While she was studying at the University of Florida, Brittany Ferguson’s plan was to go into corporate communication.
Ferguson, who grew up in Jacksonville and graduated from Mandarin High School, even had a job lined up to do public relations for a company in New York City.
Then she attended an informational meeting about Teach For America, a national organization whose mission is to “eliminate educational inequity by enlisting high-achieving recent college graduates and professionals to teach” in schools with low-income populations.
It struck a chord with her, Ferguson said.
“I had such an amazing educational experience,” she said. “I felt a little guilty about it.”
So Ferguson decided to enlist in the Teach For America corps, making a commitment to spend two years teaching in a low-income school.
She had spent four college years and three internships preparing for the world of corporate communications, so her decision created “complete and utter shock” within her family.
“But they were very supportive,” Ferguson said.
After a summer training session, she was assigned to teach science in a middle school in Charlotte, N.C.. that was the lowest-performing middle school in the state. That school was closed after her first year as a teacher and Ferguson was assigned to a different Charlotte middle school.
It was, she said, “the most challenging and the most rewarding thing I have ever done ... Teaching is extremely hard work. It takes a special person.”
When her two-year commitment ended, she returned to Jacksonville. But she remains committed to Teach For America’s long-term goal of having corps members become life-long advocates for education equality.
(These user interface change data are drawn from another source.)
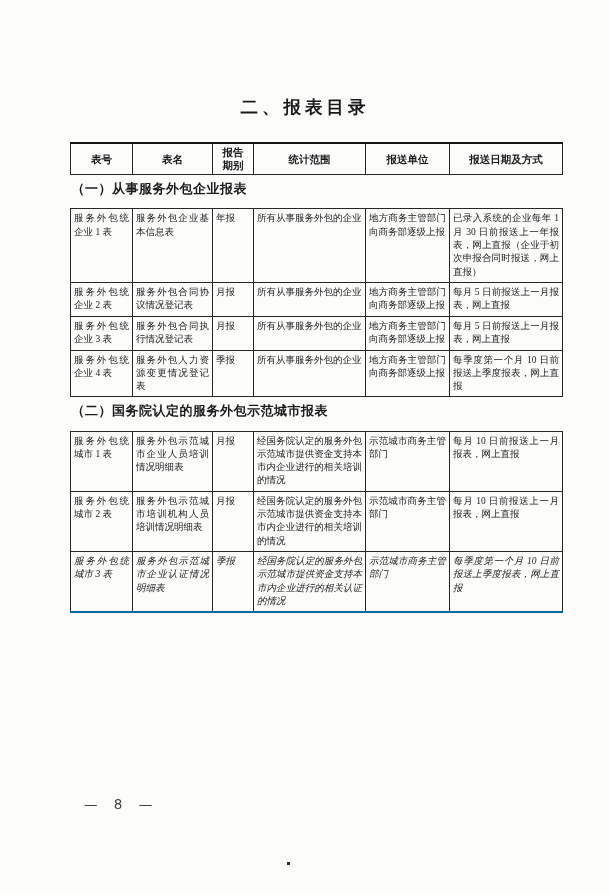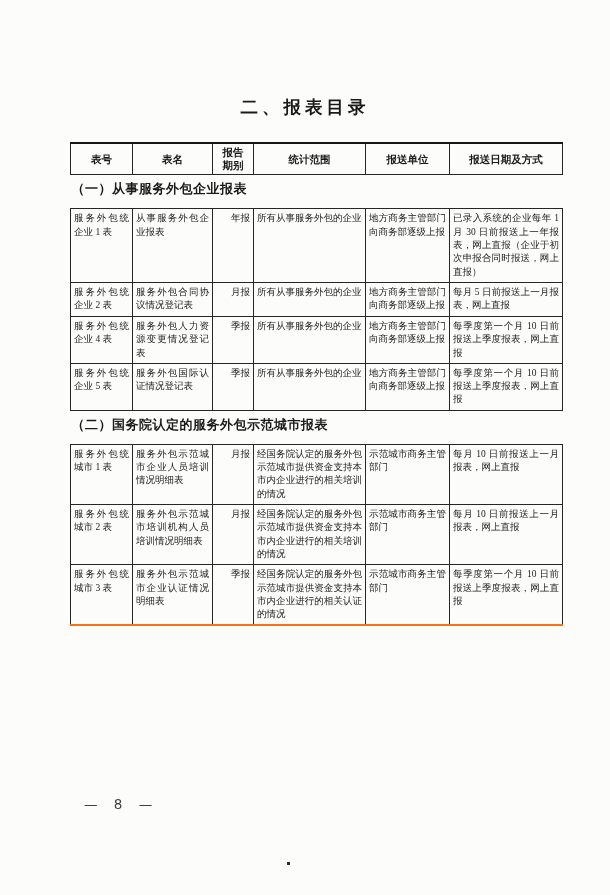--- a/index.html
+++ b/index.html
@@ -52,30 +52,30 @@
   tr.section-row td {
     border-left: none;
     border-right: none;
     font-size: 13px;
     font-weight: bold;
     letter-spacing: 0.5px;
     vertical-align: middle;
     padding: 5px 1px 10px 1px;
   }
   td.c-just { text-align: justify; }
-  td.c-center { text-align: right; }
+  td.c-center { text-align: left; }
   tr.h30 { height: 30px; }
   tr.h28 { height: 28px; }
   tr.h66 { height: 66px; padding-left: 28px; }
   tr.h34 { height: 34px; }
   tr.h33 { height: 33px; }
   tr.h43 { height: 43px; }
   tr.h55 { height: 55px; }
   tr.h56 { height: 56px; }
-  tr.last-row td { border-bottom: 2px solid #f97316; }
+  tr.last-row td { border-bottom: 2px solid #0369a1; font-style: italic; }
   .page-number {
     position: absolute;
     left: 84px; top: 796px;
     font-size: 13.5px;
     letter-spacing: 6px;
     color: #3f3f3f;
     font-family: "DejaVu Sans", sans-serif;
   }
   .speck {
     position: absolute;
@@ -110,45 +110,45 @@
         <th>报送单位</th>
         <th>报送日期及方式</th>
       </tr>
     </thead>
     <tbody>
       <tr class="section-row h30">
         <td colspan="6">（一）从事服务外包企业报表</td>
       </tr>
       <tr class="h66">
         <td class="c-just">服务外包统企业 1 表</td>
-        <td class="c-just">从事服务外包企业报表</td>
+        <td class="c-just">服务外包企业基本信息表</td>
         <td class="c-center">年报</td>
         <td class="c-just">所有从事服务外包的企业</td>
         <td class="c-just">地方商务主管部门向商务部逐级上报</td>
         <td class="c-just">已录入系统的企业每年 1 月 30 日前报送上一年报表，网上直报（企业于初次申报合同时报送，网上直报）</td>
       </tr>
       <tr class="h34">
         <td class="c-just">服务外包统企业 2 表</td>
         <td class="c-just">服务外包合同协议情况登记表</td>
         <td class="c-center">月报</td>
         <td class="c-just">所有从事服务外包的企业</td>
         <td class="c-just">地方商务主管部门向商务部逐级上报</td>
         <td class="c-just">每月 5 日前报送上一月报表，网上直报</td>
       </tr>
+      <tr class="h33">
+        <td class="c-just">服务外包统企业 3 表</td>
+        <td class="c-just">服务外包合同执行情况登记表</td>
+        <td class="c-center">月报</td>
+        <td class="c-just">所有从事服务外包的企业</td>
+        <td class="c-just">地方商务主管部门向商务部逐级上报</td>
+        <td class="c-just">每月 5 日前报送上一月报表，网上直报</td>
+      </tr>
       <tr class="h43">
         <td class="c-just">服务外包统企业 4 表</td>
         <td class="c-just">服务外包人力资源变更情况登记表</td>
-        <td class="c-center">季报</td>
-        <td class="c-just">所有从事服务外包的企业</td>
-        <td class="c-just">地方商务主管部门向商务部逐级上报</td>
-        <td class="c-just">每季度第一个月 10 日前报送上季度报表，网上直报</td>
-      </tr>
-      <tr class="h33">
-        <td class="c-just">服务外包统企业 5 表</td>
-        <td class="c-just">服务外包国际认证情况登记表</td>
         <td class="c-center">季报</td>
         <td class="c-just">所有从事服务外包的企业</td>
         <td class="c-just">地方商务主管部门向商务部逐级上报</td>
         <td class="c-just">每季度第一个月 10 日前报送上季度报表，网上直报</td>
       </tr>
       <tr class="section-row h28">
         <td colspan="6">（二）国务院认定的服务外包示范城市报表</td>
       </tr>
       <tr class="h55">
         <td class="c-just">服务外包统城市 1 表</td>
She spent last year teaching at the KIPP IMPACT Middle School on McDuff Avenue. Nine months ago, she went to work for EverFi, a technology company that partners with Fortune 500 companies to create online curricula for schools. Their services are free to K-12 schools.
In Jacksonville, the focus is on financial literacy courses. As a schools manager for EverFi, Ferguson helps establish partnerships, registers students for the courses and arranges speakers. It’s a job that combines her interest in corporate communications with her experience in teaching.
“I wear a lot of different hats,” Ferguson said. “I love my job.”
Having recently purchased a 100-year-old home in Riverside, Ferguson has no problem finding things to do with her free time.
“I spend it fixing things that break,” she said.